Offerpad may calculate or present its non-GAAP financial measures differently than other companies who report measures with similar titles and, as a result, the non-GAAP financial measures Offerpad reports may not be comparable with those of companies in Offerpad’s industry or in other industries. Offerpad has not provided a quantitative reconciliation of forecasted Adjusted EBITDA to forecasted net income (loss) within this press release because Offerpad is unable to calculate certain reconciling items without making unreasonable efforts. These items, which include, but are not limited to, stock-based compensation with respect to future grants and forfeitures, could materially affect the computation of forward-looking net income (loss), are inherently uncertain and depend on various factors, some of which are outside of Offerpad’s control.

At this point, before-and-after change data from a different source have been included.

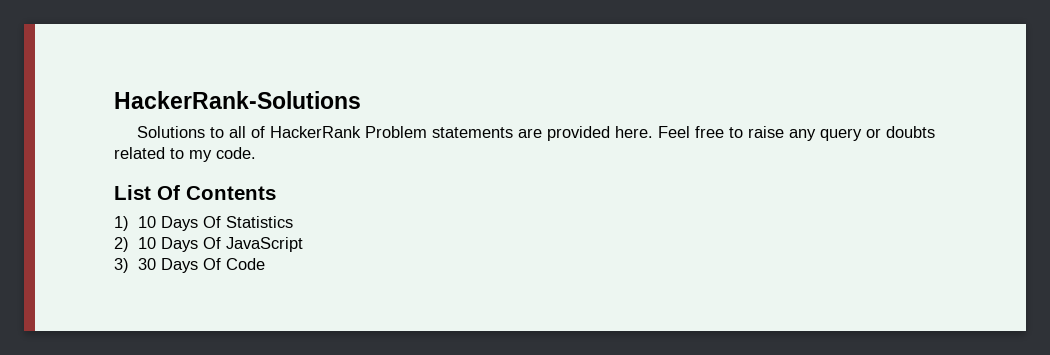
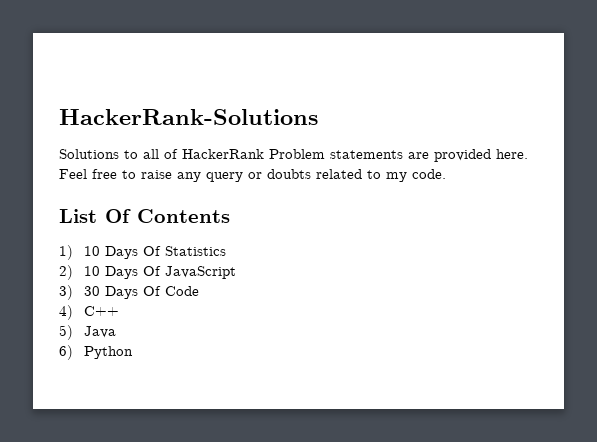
(265, 264) none -> [59,305,120,320] [59,325,117,340] [59,345,134,360] // 4) C++ // 5) Java // 6) Python

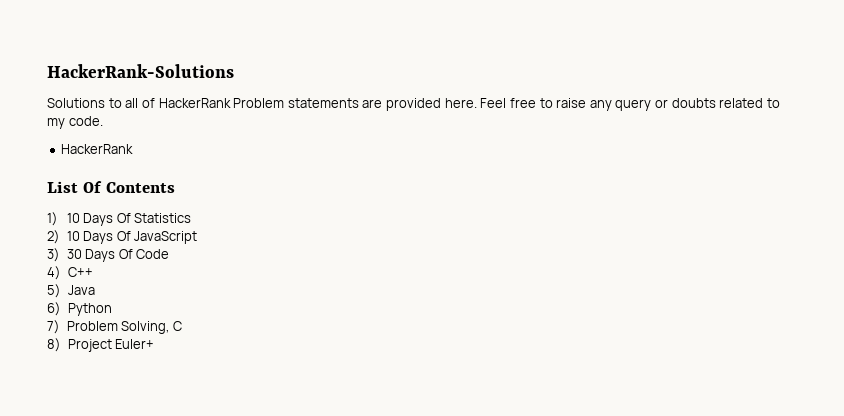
(446, 174) none -> [61,144,134,154] // HackerRank
(134, 352) none -> [47,320,182,334] [47,338,155,352] // 7) Problem Solving, C // 8) Project Euler+

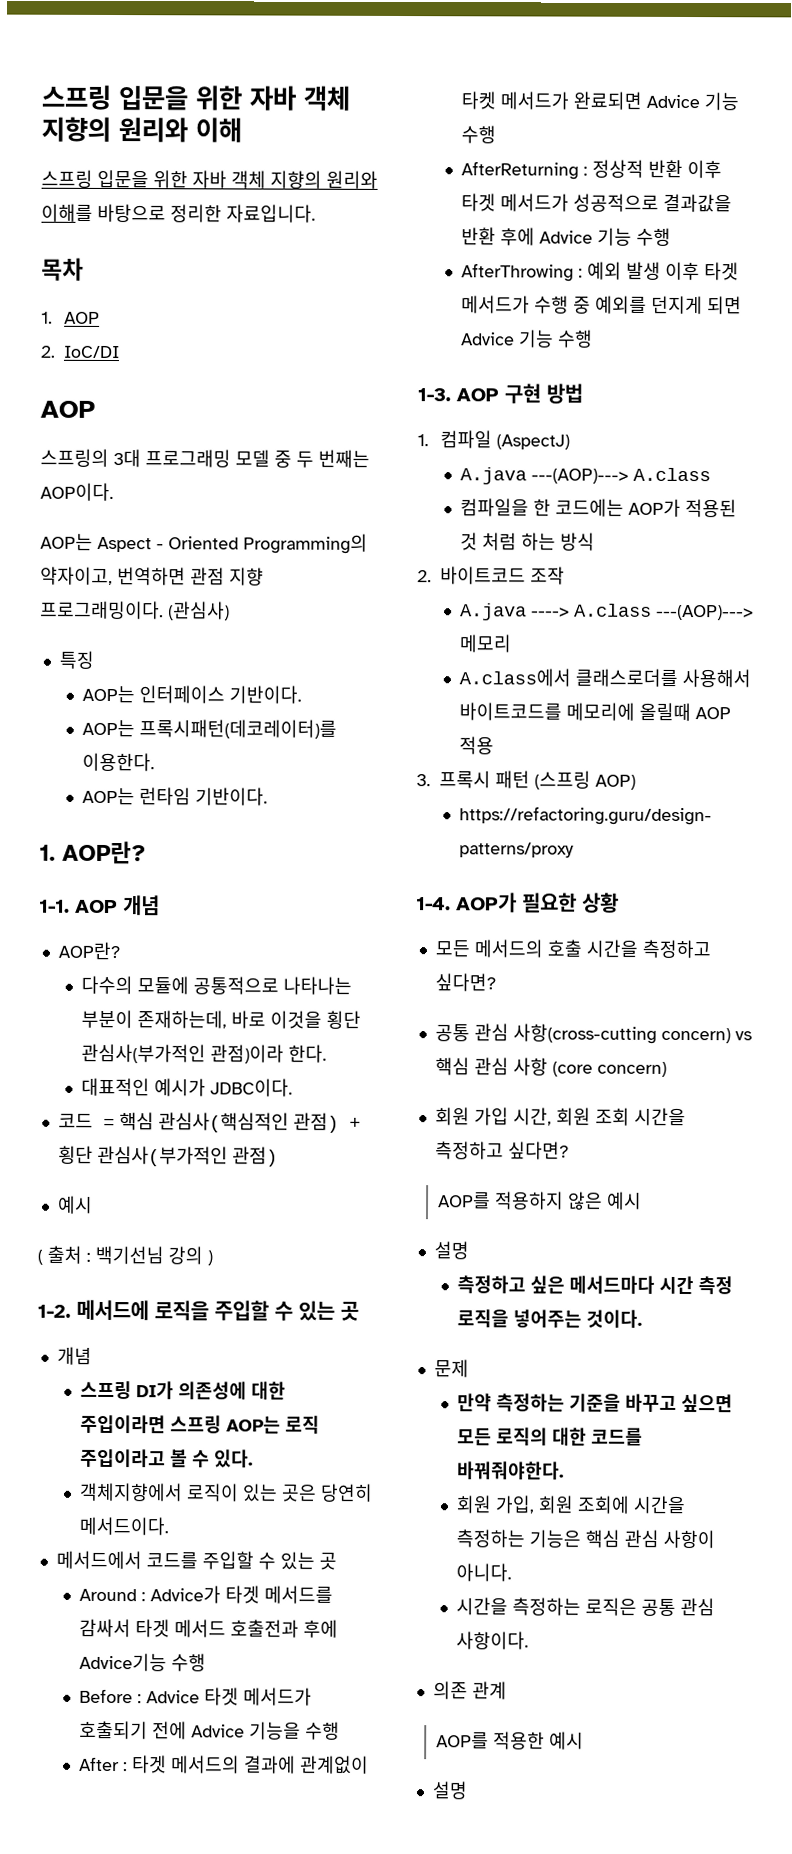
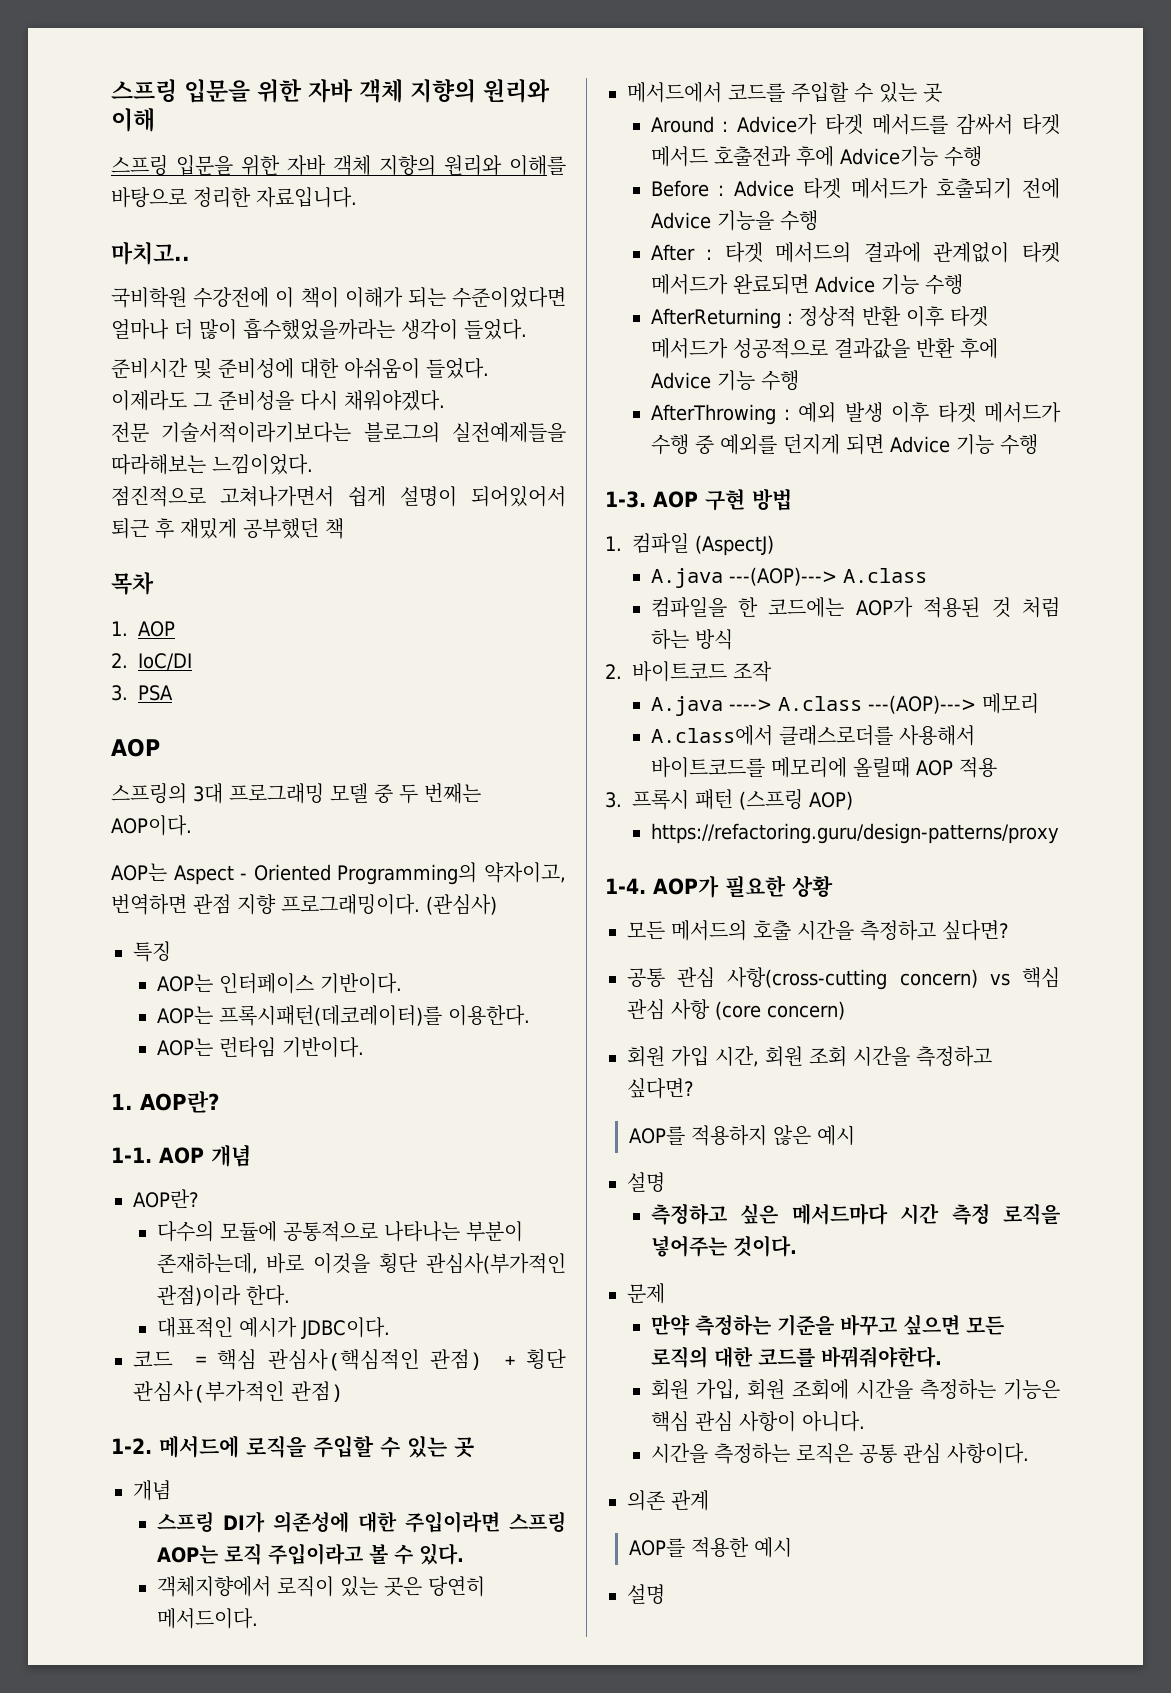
(316, 213) none -> [111,241,190,265] [111,287,566,308] [111,318,527,340] [111,358,489,379] [111,390,445,411] [111,422,566,443] [111,454,313,475] [111,486,566,507] [111,518,344,539] // 마치고.. // 국비학원 수강전에 이 책이 이해가 되는 수준이었다면 얼마나 더 많이 흡수했었을까라는 생각이 들었다. // 준비시간 및 준비성에 대한 아쉬움이 들었다. 이제라도 그 준비성을 다시 채워야겠다. // 전문 기술서적이라기보다는 블로그의 실전예제들을 따라해보는 느낌이었다. // 점진적으로 고쳐나가면서 쉽게 설명이 되어있어서 퇴근 후 재밌게 공부했던 책
(121, 352) none -> [111,685,173,701] // 3. PSA
[56,1195,93,1214] [37,1245,213,1266] // 예시 // ( 출처 : 백기선님 강의 ) -> (343, 1391) none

Adjusted Gross Profit, Contribution Profit, and Contribution Profit After Interest (and related margins)
To provide investors with additional information regarding Offerpad’s margins, Offerpad has included Adjusted Gross Profit, Contribution Profit, and Contribution Profit After Interest (and related margins), which are non-GAAP financial measures. Offerpad believes that Adjusted Gross Profit, Contribution Profit, and Contribution Profit After Interest are useful financial measures for investors as they are used by management in evaluating unit level economics and operating performance across Offerpad’s markets. Each of these measures is intended to present the economics related to homes sold during a given period. Offerpad does so by including revenue generated from homes sold (and ancillary services) in the period and only the expenses that are directly attributable to such home sales, even if such expenses were recognized in prior periods, and excluding expenses related to homes that remain in inventory as of the end of the period presented. Contribution Profit provides investors a measure to assess Offerpad’s ability to generate returns on homes sold during a reporting period after considering home acquisition costs, renovation and repair costs, and adjusting for holding costs and selling costs. Contribution Profit After Interest further impacts gross profit by including interest costs (including senior and mezzanine secured credit facilities) attributable to homes sold during a reporting period. Offerpad believes these measures facilitate meaningful period over period comparisons and illustrate Offerpad’s ability to generate returns on assets sold after considering the costs directly related to the assets sold in a presented period.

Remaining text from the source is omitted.